İhlas Suresi (Gul hüvallahü ehad) Türkçe Meal ve Açıklaması

уαяєη

ɘƨмɘя
Bayan Üye
İHLAS SÛRESİ-112

بِسْمِ اللهِ الرَّحْمَنِ الرَّحِيمِ
قُلْ هُوَ اللهُ أَحَدٌ (1) اَللهُ الصَّمَدُ (2) لَمْ يَلِدْ وَلَمْ يُولَدْ (3)
وَلَمْ يَكُنْ لَهُ كُفُوًا أَحَدٌ (4)

Meâl

Rahmân ve Rahîm Allah’ın Adıyla
1. De ki: O, Allah’tır, Tekdir.
2. Allah Samedtir.
3. Ne doğdu, ne de doğuruldu.
4. Ne de herhangi bir şey O’na denk oldu.

İlk vahyedilen sûrelerden olan bu sûre 4 ayettir, adını konusundan alır. Fâtiha Sûresi gibi bu sûre-i celîlenin de birçok adları vardır. En meşhurları “İhlâs” ve “Kul hüvallahü ehad”dir. Bu sûre, dinin temel ilkesi olan tevhîdi en hâlis ve en güzel şekilde dile getirdiği için “ihlâs” adını almıştır. Bundan dolayı “esâs” adıyla da anılır. Yüce Allah, âyetü’l-kürsî ile bu ihlâs sûresinde olduğu kadar, Kur’an’dan başka hiçbir kitapta, İslâm’dan başka hiçbir dinde böylesine güzel tarif olunmamıştır. Bu sûre şirkin her çeşidini pek özlü bir şekilde reddetmektedir.

Ayrıca bu sûreye “Tevhît Sûresi”, “Tefrîd Sûresi”, “Tecrîd Sûresi”, “Necât Sûresi”, “Velâyet Sûresi”, “Ma’rifet Sûresi” dahi denilmiştir. Çünkü bu sûrenin içeriğini tam kavramakla Allah tanınmış olur.

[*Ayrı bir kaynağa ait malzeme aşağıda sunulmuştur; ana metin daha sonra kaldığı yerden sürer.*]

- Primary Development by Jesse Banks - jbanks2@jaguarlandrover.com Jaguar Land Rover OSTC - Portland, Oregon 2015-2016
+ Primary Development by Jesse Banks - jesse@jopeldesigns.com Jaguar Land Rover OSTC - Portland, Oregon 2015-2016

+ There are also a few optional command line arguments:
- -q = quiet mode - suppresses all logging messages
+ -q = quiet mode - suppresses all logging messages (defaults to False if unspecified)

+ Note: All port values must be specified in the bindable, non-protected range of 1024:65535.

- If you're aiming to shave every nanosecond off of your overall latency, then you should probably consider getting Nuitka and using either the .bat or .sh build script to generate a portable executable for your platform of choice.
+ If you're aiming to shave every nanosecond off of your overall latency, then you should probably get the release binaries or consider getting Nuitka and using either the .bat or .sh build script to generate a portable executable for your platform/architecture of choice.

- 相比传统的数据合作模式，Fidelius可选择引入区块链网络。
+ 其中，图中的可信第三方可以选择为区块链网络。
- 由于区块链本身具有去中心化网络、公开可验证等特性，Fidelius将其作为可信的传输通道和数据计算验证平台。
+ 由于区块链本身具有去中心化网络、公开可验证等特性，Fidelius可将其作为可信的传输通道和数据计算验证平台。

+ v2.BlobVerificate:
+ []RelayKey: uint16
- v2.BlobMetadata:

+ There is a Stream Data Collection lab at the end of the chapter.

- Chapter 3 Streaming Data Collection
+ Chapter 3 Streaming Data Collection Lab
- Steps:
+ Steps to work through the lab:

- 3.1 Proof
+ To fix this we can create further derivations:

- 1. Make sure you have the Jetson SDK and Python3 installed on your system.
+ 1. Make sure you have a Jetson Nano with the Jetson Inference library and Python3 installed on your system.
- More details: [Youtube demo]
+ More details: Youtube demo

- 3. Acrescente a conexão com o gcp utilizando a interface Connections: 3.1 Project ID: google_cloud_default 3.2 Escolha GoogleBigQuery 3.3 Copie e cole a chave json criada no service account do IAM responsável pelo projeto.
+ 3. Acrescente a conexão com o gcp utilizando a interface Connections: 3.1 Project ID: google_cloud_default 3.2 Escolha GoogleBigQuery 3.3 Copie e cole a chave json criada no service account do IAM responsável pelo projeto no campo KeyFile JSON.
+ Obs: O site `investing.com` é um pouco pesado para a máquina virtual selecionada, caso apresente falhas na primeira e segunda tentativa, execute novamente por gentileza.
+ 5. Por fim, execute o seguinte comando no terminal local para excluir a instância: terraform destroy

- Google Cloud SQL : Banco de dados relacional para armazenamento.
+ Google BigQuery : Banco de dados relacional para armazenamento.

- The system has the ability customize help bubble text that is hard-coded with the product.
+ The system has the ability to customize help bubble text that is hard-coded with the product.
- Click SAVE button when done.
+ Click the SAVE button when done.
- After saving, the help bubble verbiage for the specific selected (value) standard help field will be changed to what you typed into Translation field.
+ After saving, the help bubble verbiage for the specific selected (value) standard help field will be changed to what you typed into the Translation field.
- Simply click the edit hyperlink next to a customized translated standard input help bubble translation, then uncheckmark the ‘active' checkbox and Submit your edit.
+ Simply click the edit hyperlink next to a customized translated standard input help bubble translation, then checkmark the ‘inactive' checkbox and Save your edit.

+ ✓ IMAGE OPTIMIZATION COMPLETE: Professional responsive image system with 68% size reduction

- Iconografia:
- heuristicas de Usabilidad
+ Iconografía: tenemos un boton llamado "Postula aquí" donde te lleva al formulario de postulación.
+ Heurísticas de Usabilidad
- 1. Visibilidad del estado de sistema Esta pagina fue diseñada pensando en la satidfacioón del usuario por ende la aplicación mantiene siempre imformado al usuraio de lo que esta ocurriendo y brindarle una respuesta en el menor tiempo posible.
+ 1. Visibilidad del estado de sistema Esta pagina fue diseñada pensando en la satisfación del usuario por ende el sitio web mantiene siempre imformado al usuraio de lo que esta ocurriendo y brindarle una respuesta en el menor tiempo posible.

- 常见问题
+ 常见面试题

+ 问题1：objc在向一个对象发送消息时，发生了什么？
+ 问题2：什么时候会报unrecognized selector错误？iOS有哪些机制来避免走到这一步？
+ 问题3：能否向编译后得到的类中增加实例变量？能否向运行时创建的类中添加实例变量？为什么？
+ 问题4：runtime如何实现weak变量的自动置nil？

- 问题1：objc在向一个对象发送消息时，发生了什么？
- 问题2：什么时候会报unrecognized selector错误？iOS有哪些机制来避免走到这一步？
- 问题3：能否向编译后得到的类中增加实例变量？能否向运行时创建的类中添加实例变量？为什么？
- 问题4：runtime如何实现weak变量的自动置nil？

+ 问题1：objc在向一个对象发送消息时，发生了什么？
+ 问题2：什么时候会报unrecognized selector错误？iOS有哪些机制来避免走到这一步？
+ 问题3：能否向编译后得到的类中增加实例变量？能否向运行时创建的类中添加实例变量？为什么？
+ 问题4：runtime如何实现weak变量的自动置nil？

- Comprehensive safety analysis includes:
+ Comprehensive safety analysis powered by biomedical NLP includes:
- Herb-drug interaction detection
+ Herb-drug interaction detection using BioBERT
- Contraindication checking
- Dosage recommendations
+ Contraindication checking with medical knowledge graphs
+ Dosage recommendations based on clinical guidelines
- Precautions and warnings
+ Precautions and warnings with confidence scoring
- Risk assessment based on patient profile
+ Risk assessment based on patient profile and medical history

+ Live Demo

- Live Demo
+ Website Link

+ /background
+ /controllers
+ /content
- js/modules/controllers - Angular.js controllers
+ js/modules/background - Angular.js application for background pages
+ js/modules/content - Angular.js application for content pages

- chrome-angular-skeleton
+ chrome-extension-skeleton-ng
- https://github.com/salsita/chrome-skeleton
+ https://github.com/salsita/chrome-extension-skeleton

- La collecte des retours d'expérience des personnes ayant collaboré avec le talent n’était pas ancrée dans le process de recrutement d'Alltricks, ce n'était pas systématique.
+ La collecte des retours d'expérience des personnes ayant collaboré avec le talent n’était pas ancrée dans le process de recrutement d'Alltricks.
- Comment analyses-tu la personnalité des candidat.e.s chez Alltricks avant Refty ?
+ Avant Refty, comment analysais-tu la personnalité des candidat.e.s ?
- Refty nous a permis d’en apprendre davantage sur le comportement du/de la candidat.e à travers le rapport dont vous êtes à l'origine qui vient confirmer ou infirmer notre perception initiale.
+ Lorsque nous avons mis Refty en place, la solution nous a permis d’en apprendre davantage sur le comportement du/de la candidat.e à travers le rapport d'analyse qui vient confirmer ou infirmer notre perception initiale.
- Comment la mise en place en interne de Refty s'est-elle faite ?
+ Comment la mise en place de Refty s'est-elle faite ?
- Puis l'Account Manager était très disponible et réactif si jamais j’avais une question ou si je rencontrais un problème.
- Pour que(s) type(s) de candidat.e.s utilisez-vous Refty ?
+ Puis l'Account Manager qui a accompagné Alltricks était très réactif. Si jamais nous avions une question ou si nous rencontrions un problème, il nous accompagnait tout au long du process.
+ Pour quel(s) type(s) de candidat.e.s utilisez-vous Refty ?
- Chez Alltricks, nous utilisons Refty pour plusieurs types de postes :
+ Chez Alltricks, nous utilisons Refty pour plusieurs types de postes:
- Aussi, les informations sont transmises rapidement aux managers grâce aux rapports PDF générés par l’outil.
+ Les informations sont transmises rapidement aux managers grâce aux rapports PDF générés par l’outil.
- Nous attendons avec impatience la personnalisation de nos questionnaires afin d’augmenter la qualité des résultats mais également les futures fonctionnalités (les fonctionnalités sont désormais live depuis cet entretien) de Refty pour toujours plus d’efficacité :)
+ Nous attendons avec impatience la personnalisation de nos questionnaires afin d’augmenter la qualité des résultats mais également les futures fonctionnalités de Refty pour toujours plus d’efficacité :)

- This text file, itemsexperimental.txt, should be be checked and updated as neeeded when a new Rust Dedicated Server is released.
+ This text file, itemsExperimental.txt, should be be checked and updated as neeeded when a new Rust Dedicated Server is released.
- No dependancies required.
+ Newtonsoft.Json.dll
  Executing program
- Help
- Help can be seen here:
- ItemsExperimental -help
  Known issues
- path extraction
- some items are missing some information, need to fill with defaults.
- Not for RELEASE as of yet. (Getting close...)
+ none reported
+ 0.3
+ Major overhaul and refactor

Bu sûreye “Nisbe Sûresi” de denilmiştir. Çünkü Tirmizî’nin de rivayet ettiği üzere müşrikler Resûlullah’a اَنْسِبْ لَنَا رَبّكَ “Bize Rabb’inin nesebini söyle.” demeleri üzerine bu sûre nâzil olmuş ve Yüce Allah’ın nesepten, (soy-soptan) münezzeh olduğunu bildirmiştir.

Buna “Samed Sûresi” ve “Muavvize Sûresi” dahi denilmiştir. Abdullah b. Üneys şöyle demiştir; Resûlullah (sav) göğsüme elini koydu da bana قُلْ “söyle” dedi. Ben ne diyeceğimi bilemedim. Sonra قُلْ هُوَ اللهُ أَحَدٌ buyurdu. Ben de söyledim bitirdim. Sonra مِنْ شَرِّ مَا خَلَقَ (2) قُلْ أَعُوذُ بِرَبِّ الْفَلَقِ (1) buyurdu, onu da söyledim, bitirdim. Sonra
قُلْ أَعُوذُ بِرَبِّ النَّاسِ (1) مَلِكِ النَّاسِ (2) buyurdu, onu da söyledim, bitirdim. Bunun üzerine Resûlullah buyurdu ki: “İşte böyle teavvüz et (Allah’a sığın), teavvüz edenlerin hiçbiri bunlar gibisiyle teavvüz etmemiştir.”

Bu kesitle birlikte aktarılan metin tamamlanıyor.